L'Américain Brian De Palma, 67 ans, a remporté le Lion d'argent de
la meilleure réalisation pour son film-choc sur la guerre en Irak
«Redacted», qui relate l'assassinat d'une fillette irakienne par
des soldats américains. «J'ai recherché la vérité sur la guerre en
Irak sur internet (...) et je peux vous dire que les photographies
de la fin du film sont très proches de la réalité», a-t-il
déclaré.
Honneur à Mikhalkov
Venu avec «12» son premier film en neuf ans, le Russe Nikita
Mikhalkov, 62 ans, a reçu un Lion d'argent pour l'ensemble d'une
oeuvre («Soleil trompeur», «Les yeux noirs», «Le Barbier de
Sibérie», etc.) marquée par la mélancolie, l'ironie et un certain
fatalisme dans son évocation d'une «Russie éternelle».
En revanche le Britannique Ken Loach a dû se contenter du prix du
meilleur scénario, décerné à Paul Laverty pour «It's a free world»,
émouvante chronique de l'exploitation économique des immigrés
clandestins. La Mostra, doyenne des festivals de cinéma, a aussi
fêté ses 75 ans en décernant un Lion d'or spécial au cinéaste
italien Bernardo Bertolucci, âgé de 66 ans, pour l'ensemble de son
oeuvre (dont «Dernier tango à Paris», «Le Dernier empereur»,
«Little Buddha»).
afp/sun
Le palmarès
Lion d'or du meilleur film: «Lust, caution» du Taïwanais Ang Lee
Coupe Volpi du meilleur acteur: l'Américain Brad Pitt pour son rôle dans «The assassination of Jesse James by the coward Robert Ford».

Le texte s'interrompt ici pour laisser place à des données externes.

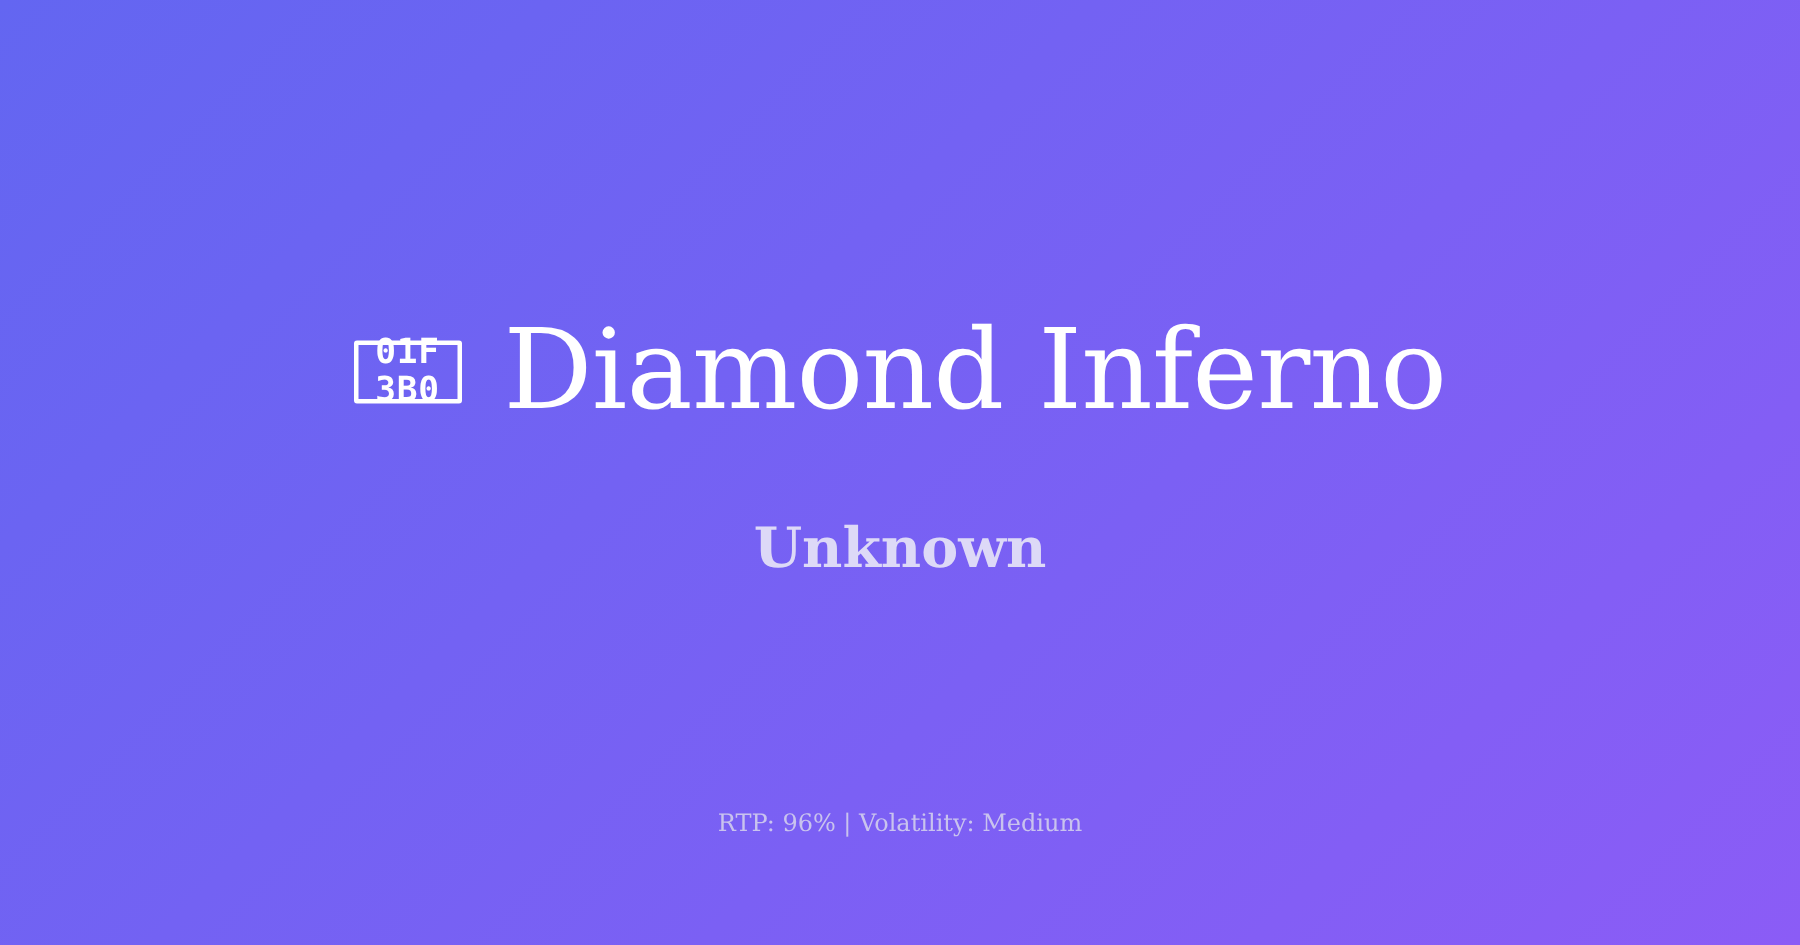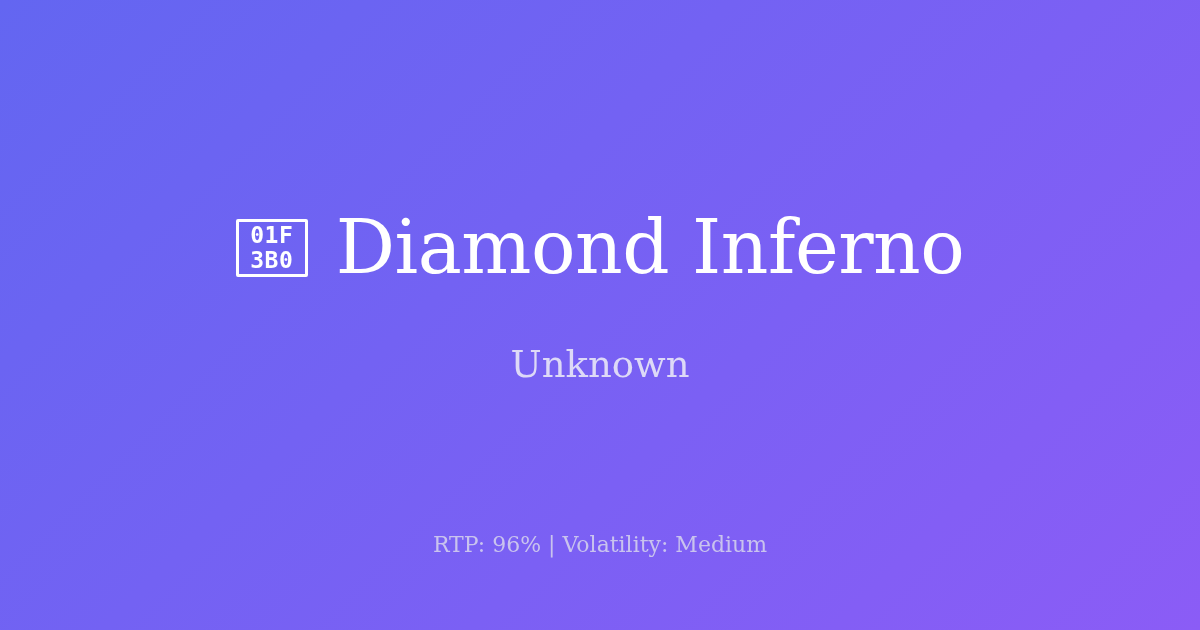--- a/index.html
+++ b/index.html
@@ -38,21 +38,21 @@
     padding: 0 40px;
     box-sizing: border-box;
     max-width: 1200px;
   }
 
   
   .tofu {
     flex: 0 0 auto;
     box-sizing: border-box;
     width: 72px;
-    height: 58px;
+    height: 42px;
     border: 3px solid #ffffff;
     border-radius: 2px;
     display: flex;
     flex-direction: column;
     align-items: center;
     justify-content: center;
     font-family: "DejaVu Sans Mono", "Liberation Mono", monospace;
     font-size: 23px;
     font-weight: 700;
     line-height: 25px;
@@ -72,37 +72,37 @@
     line-height: 1.05;
     color: #ffffff;
     white-space: nowrap;
     letter-spacing: -0.5px;
   }
 
   
   .subtitle {
     margin-top: 58px;
     font-family: "DejaVu Serif", "Liberation Serif", serif;
-    font-weight: 400;
+    font-weight: 700;
     font-size: 37px;
     line-height: 1.1;
     color: #ddd9f7;
     text-align: center;
   }
 
   
   .meta {
     position: absolute;
     left: 0;
     right: 0;
     bottom: 72px;
     text-align: center;
     font-family: "DejaVu Serif", "Liberation Serif", serif;
     font-weight: 400;
-    font-size: 22px;
+    font-size: 16px;
     line-height: 1.2;
     color: #c9c3ee;
   }
 </style>
 </head>
 <body>
 
 <div class="card">
 
   <div class="title-row">

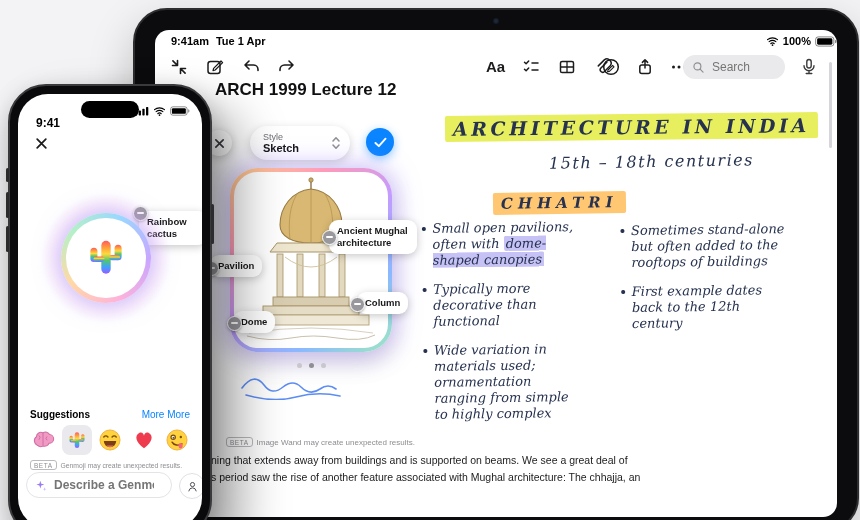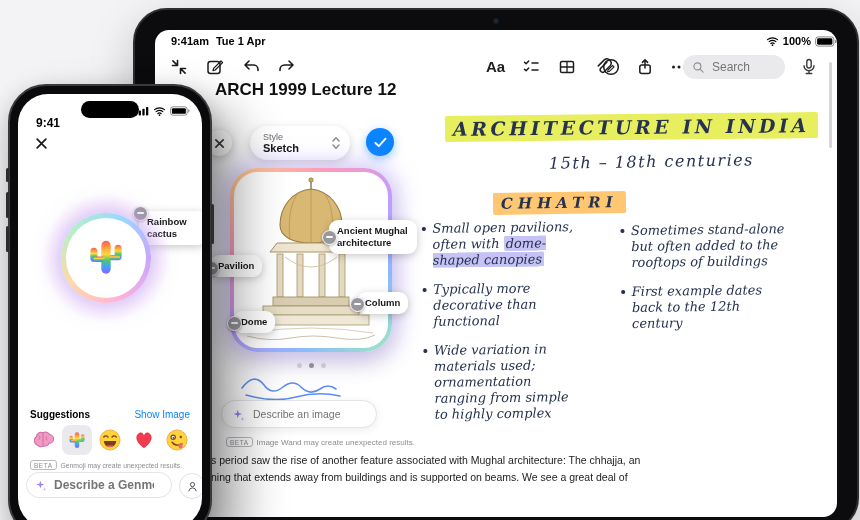--- a/index.html
+++ b/index.html
@@ -261,22 +261,22 @@
             <span class="b-dot"></span>
             <span><span>Sometimes stand-alone but often added to the rooftops of buildings</span></span>
           </div>
         <div class="hw-bullet">
             <span class="b-dot"></span>
             <span><span>First example dates back to the 12th century</span></span>
           </div>
       </div>
 
       <div class="note-body">
+        <div>ning that extends away from buildings and is supported on beams. We see a great deal of</div>
         <div>s period saw the rise of another feature associated with Mughal architecture: The chhajja, an</div>
-        <div>ning that extends away from buildings and is supported on beams. We see a great deal of</div>
       </div>
     </div>
   </div>
 
   <div class="wand">
     <div class="circle-btn wand-close">
       <svg width="11" height="11" viewBox="0 0 12 12">
           <path d="M2 2 L10 10 M10 2 L2 10" stroke="currentColor" stroke-width="1.8" stroke-linecap="round"></path>
         </svg>
     </div>
@@ -337,27 +337,20 @@
     <div class="page-dots">
       <span></span>
       <span class="active"></span>
       <span></span>
     </div>
 
     <svg class="scribble" width="116" height="32" viewBox="0 0 116 32">
       <path d="M6 20 q12 -16 22 -3 q8 11 19 2 q10 -8 18 0 q9 9 19 2 q8 -6 16 0 M10 27 q28 8 50 2 q22 -6 44 -1" stroke="#3f79f2" stroke-width="1.6" fill="none" stroke-linecap="round" opacity=".85"></path>
     </svg>
 
-    <div class="wand-input">
-      <svg width="13" height="13" viewBox="0 0 18 18">
-          <path d="M8 2.5 L9.4 7 14 8.4 9.4 9.8 8 14.3 6.6 9.8 2 8.4 6.6 7 Z" fill="#9b7bf5"></path>
-          <path d="M14.5 12.5 l.7 2 2 .7 -2 .7 -.7 2 -.7 -2 -2 -.7 2 -.7 Z" fill="#c9b3ff"></path>
-        </svg>
-      <input placeholder="Describe an image" style="">
-    </div>
     <div class="beta-row wand-beta">
       <span class="beta-badge">BETA</span>
       <span class="beta-txt">Image Wand may create unexpected results.</span>
     </div>
   </div>
 
   <div class="iphone">
     <span class="ph-btn l1"></span>
     <span class="ph-btn l2"></span>
     <span class="ph-btn l3"></span>
@@ -398,21 +391,21 @@
       <div class="halo"></div>
       <div class="glow-ring">
         <div class="glow-inner">
           <svg width="50" height="44" viewBox="0 0 64 56">
               <use href="#cactus" xlink:href="#cactus" fill="url(#rainbow)"></use>
             </svg>
         </div>
       </div>
 
       <div class="sugg-label">Suggestions</div>
-      <div class="show-more">Show Image</div>
+      <div class="show-more">More More</div>
 
       <div class="emoji-row">
         <div class="emoji-cell">
           <svg width="24" height="24" viewBox="0 0 22 22">
               <path d="M6 16 a4.6 4.6 0 0 1 -1 -8 a4 4 0 0 1 6 -3.5 a4 4 0 0 1 6 1.5 a4 4 0 0 1 -.5 8 a4.3 4.3 0 0 1 -5.5 2.5 a4.3 4.3 0 0 1 -5 -.5 Z" fill="#f09ac4" stroke="#cf6fa4" stroke-width="1"></path>
               <path d="M11 4.5 v11 M7.5 7 q2 1.5 0 3.5 M14.5 8 q-2 1.5 0 3" stroke="#cf6fa4" stroke-width=".9" fill="none" stroke-linecap="round"></path>
             </svg>
         </div>
         <div class="emoji-cell selected">
           <svg width="24" height="21" viewBox="0 0 64 56">

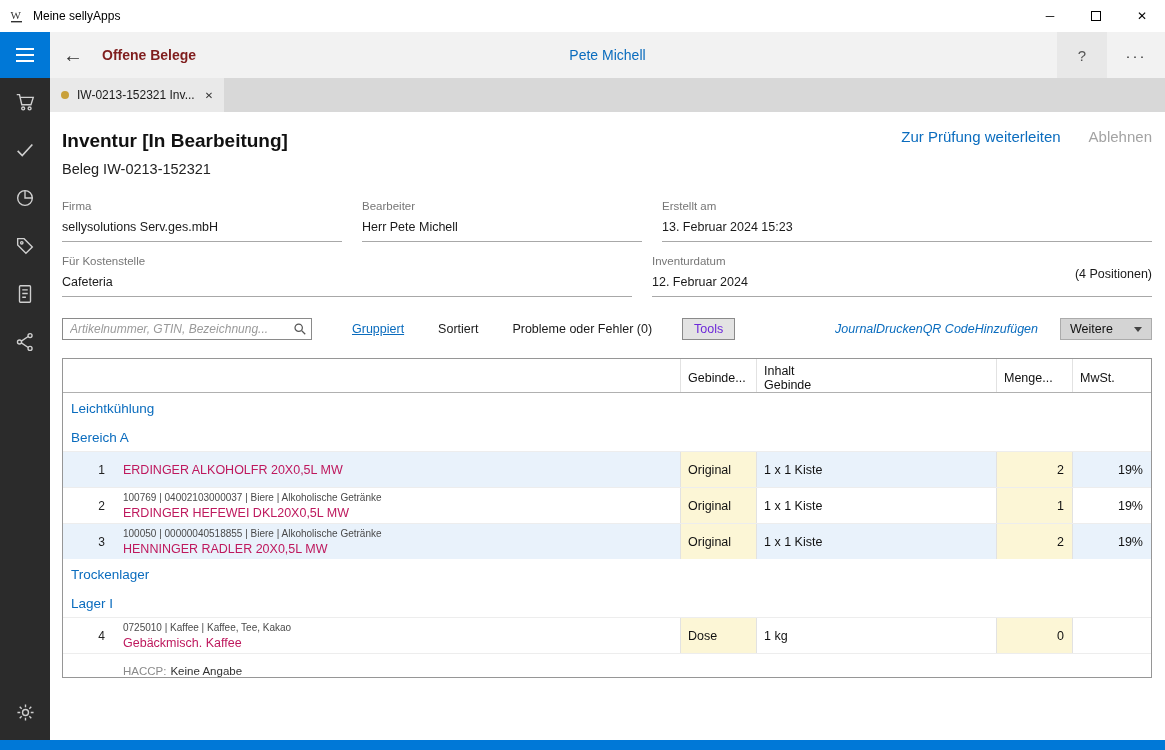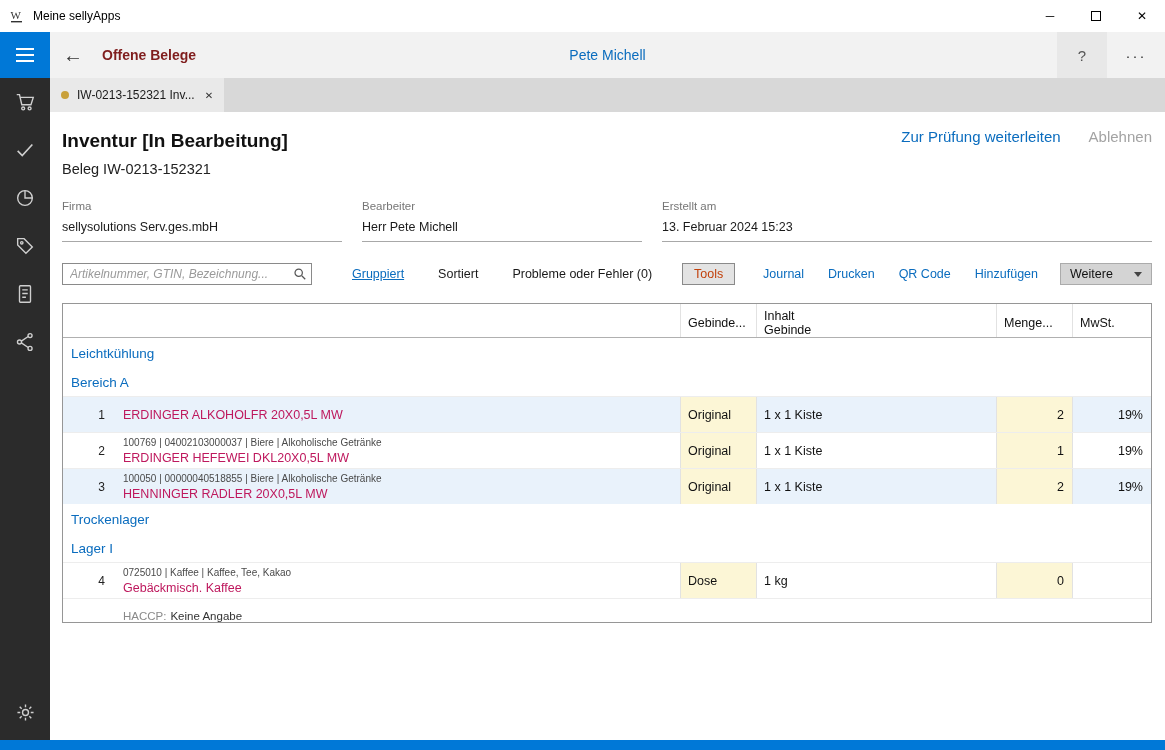--- a/index.html
+++ b/index.html
@@ -68,23 +68,23 @@
   
   .toolbar { margin-top:20px; display:flex; align-items:center; height:24px; font-size:12.5px; }
   .searchbox { position:relative; width:250px; height:22px; flex:0 0 auto; }
   .searchbox input { width:100%; height:22px; border:1px solid #8a8a8a; padding:2px 24px 2px 7px;
                      font-size:12px; font-family:"Liberation Sans", sans-serif; color:#222; outline:none; }
   .searchbox input::placeholder { font-style:italic; color:#9a9a9a; }
   .search-icon { position:absolute; right:5px; top:4px; }
   .t-grouped { margin-left:40px; color:#0a6cbe; text-decoration:underline; cursor:pointer; }
   .t-plain { margin-left:34px; color:#1a1a1a; cursor:pointer;text-align:center; }
   .tools-btn { margin-left:30px; height:22px; padding:0 11px; background:#e3e3e3; border:1px solid #8a8a8a;
-               font-size:12.5px; font-family:"Liberation Sans", sans-serif; color:#c2410c; cursor:pointer; }
+               font-size:12.5px; font-family:"Liberation Sans", sans-serif; color:#6d28d9; cursor:pointer; }
   .t-flex { flex:1; }
-  .t-blue { color:#0a6cbe; margin-left:24px; cursor:pointer; }
+  .t-blue { color:#0a6cbe; cursor:pointer;font-style:italic; }
   .weitere-btn { margin-left:22px; height:22px; width:92px; background:#d4d4d4; border:1px solid #ababab;
                  display:flex; align-items:center; justify-content:space-between; padding:0 9px;
                  font-size:12.5px; color:#111; cursor:pointer; }
   .caret { width:0; height:0; border-left:4px solid transparent; border-right:4px solid transparent;
            border-top:5px solid #444; }
 
   
   .ptable { margin-top:17px; border:1px solid #969696; background:#fff; }
   .trow { display:grid; grid-template-columns:50px 1fr 76px 240px 76px 79px; }
   .thead { height:34px; border-bottom:1px solid #b0b0b0; }
@@ -234,20 +234,31 @@
         <div class="fcell">
           <div class="flabel">Bearbeiter</div>
           <div class="fvalue">Herr Pete Michell</div>
         </div>
         <div class="fcell">
           <div class="flabel">Erstellt am</div>
           <div class="fvalue">13. Februar 2024 15:23</div>
         </div>
       </div>
 
+      <div class="frow frow2">
+        <div class="fcell">
+          <div class="flabel">Für Kostenstelle</div>
+          <div class="fvalue">Cafeteria</div>
+        </div>
+        <div class="fcell">
+          <div class="flabel">Inventurdatum</div>
+          <div class="fvalue">12. Februar 2024</div>
+          <span class="pos-count">(4 Positionen)</span>
+        </div>
+      </div>
 
       <div class="toolbar">
         <div class="searchbox">
           <input type="text" placeholder="Artikelnummer, GTIN, Bezeichnung..." style="">
           <svg class="search-icon icon" viewBox="0 0 16 16" width="14" height="14" fill="none" stroke="#555" stroke-width="1.4">
             <circle cx="6.5" cy="6.5" r="4.2"></circle>
               <path d="M10 10l4 4"></path>
           </svg>
         </div>
         <span class="t-grouped">Gruppiert</span>

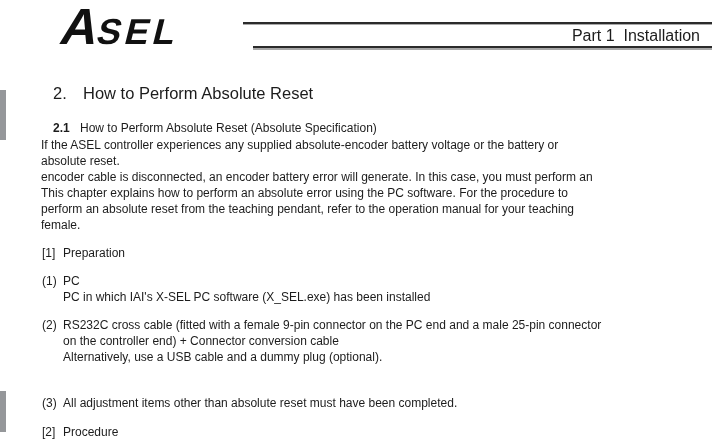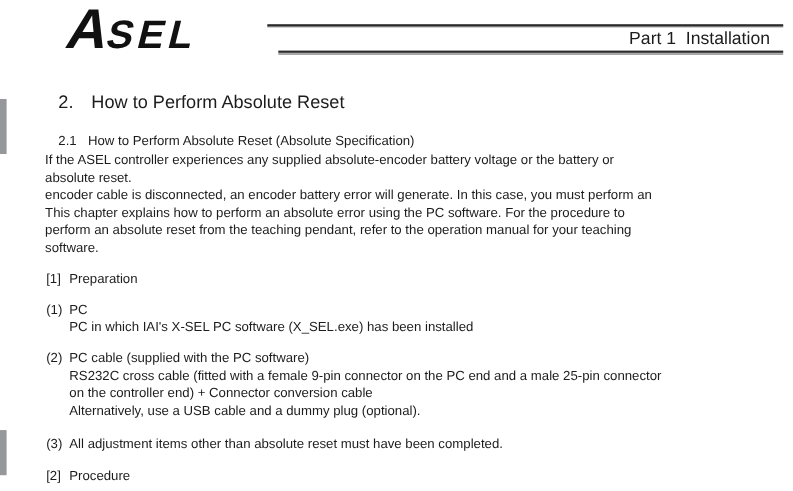--- a/index.html
+++ b/index.html
@@ -64,21 +64,21 @@
   }
   .sec-title .num { width: 30px; flex: 0 0 30px; }
 
   .subsec-title {
     position: absolute;
     left: 53px; top: 121px;
     font-size: 12px;
     display: flex;
     white-space: nowrap;
   }
-  .subsec-title .num { width: 27px; flex: 0 0 27px; }
+  .subsec-title .num { width: 27px; flex: 0 0 27px; font-weight: bold; }
 
   
   .intro {
     position: absolute;
     left: 41px; top: 137px;
     font-size: 12px;
     line-height: 16px;
   }
   .tline { white-space: nowrap; }
 
@@ -119,42 +119,41 @@
     <span class="num">2.1</span>
     <span>How to Perform Absolute Reset (Absolute Specification)</span>
   </div>
 
   <div class="intro">
     <div class="tline">If the ASEL controller experiences any supplied absolute-encoder battery voltage or the battery or</div>
     <div class="tline">absolute reset.</div>
     <div class="tline">encoder cable is disconnected, an encoder battery error will generate. In this case, you must perform an</div>
     <div class="tline">This chapter explains how to perform an absolute error using the PC software. For the procedure to</div>
     <div class="tline">perform an absolute reset from the teaching pendant, refer to the operation manual for your teaching</div>
-    <div class="tline">software.</div>
+    <div class="tline">female.</div>
   </div>
 
   <div class="item item-1">
     <span class="label">[1]</span>
     <div class="body">
       <div class="tline">Preparation</div>
     </div>
   </div>
 
   <div class="item item-2">
     <span class="label">(1)</span>
     <div class="body">
       <div class="tline">PC</div>
       <div class="tline">PC in which IAI's X-SEL PC software (X_SEL.exe) has been installed</div>
     </div>
   </div>
 
   <div class="item item-3">
     <span class="label">(2)</span>
     <div class="body">
-      <div class="tline">PC cable (supplied with the PC software)</div>
       <div class="tline">RS232C cross cable (fitted with a female 9-pin connector on the PC end and a male 25-pin connector</div>
       <div class="tline">on the controller end) + Connector conversion cable</div>
       <div class="tline">Alternatively, use a USB cable and a dummy plug (optional).</div>
     </div>
   </div>
 
   <div class="item item-4">
     <span class="label">(3)</span>
     <div class="body">
       <div class="tline">All adjustment items other than absolute reset must have been completed.</div>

Coupe Volpi de la meilleure actrice: l'Autralienne Cate Blanchett pour son rôle dans «I'm not there».
Prix Mastroianni de la meilleure révélation à Hafsia Herzi pour son rôle dans «La Graine et le mulet», d'Abdellatif Kechiche.
Lion d'or spécial à Bernardo Bertolucci, 66 ans, pour l'ensemble de son oeuvre.
Lion d'Argent: le cinéaste russe Nikita Mikhalkov pour l'ensemble de son oeuvre.
Lion d'Argent-Prix de la mise en scène: l'Américain Brian De Palma pour «Redacted».
Prix spécial du jury: le Franco-tunisien Abdellatif Kechiche ex aequo avec l'Américain Todd Haynes.
Meilleur scenario à Paul Laverty pour «It's a free world», de Ken Loach.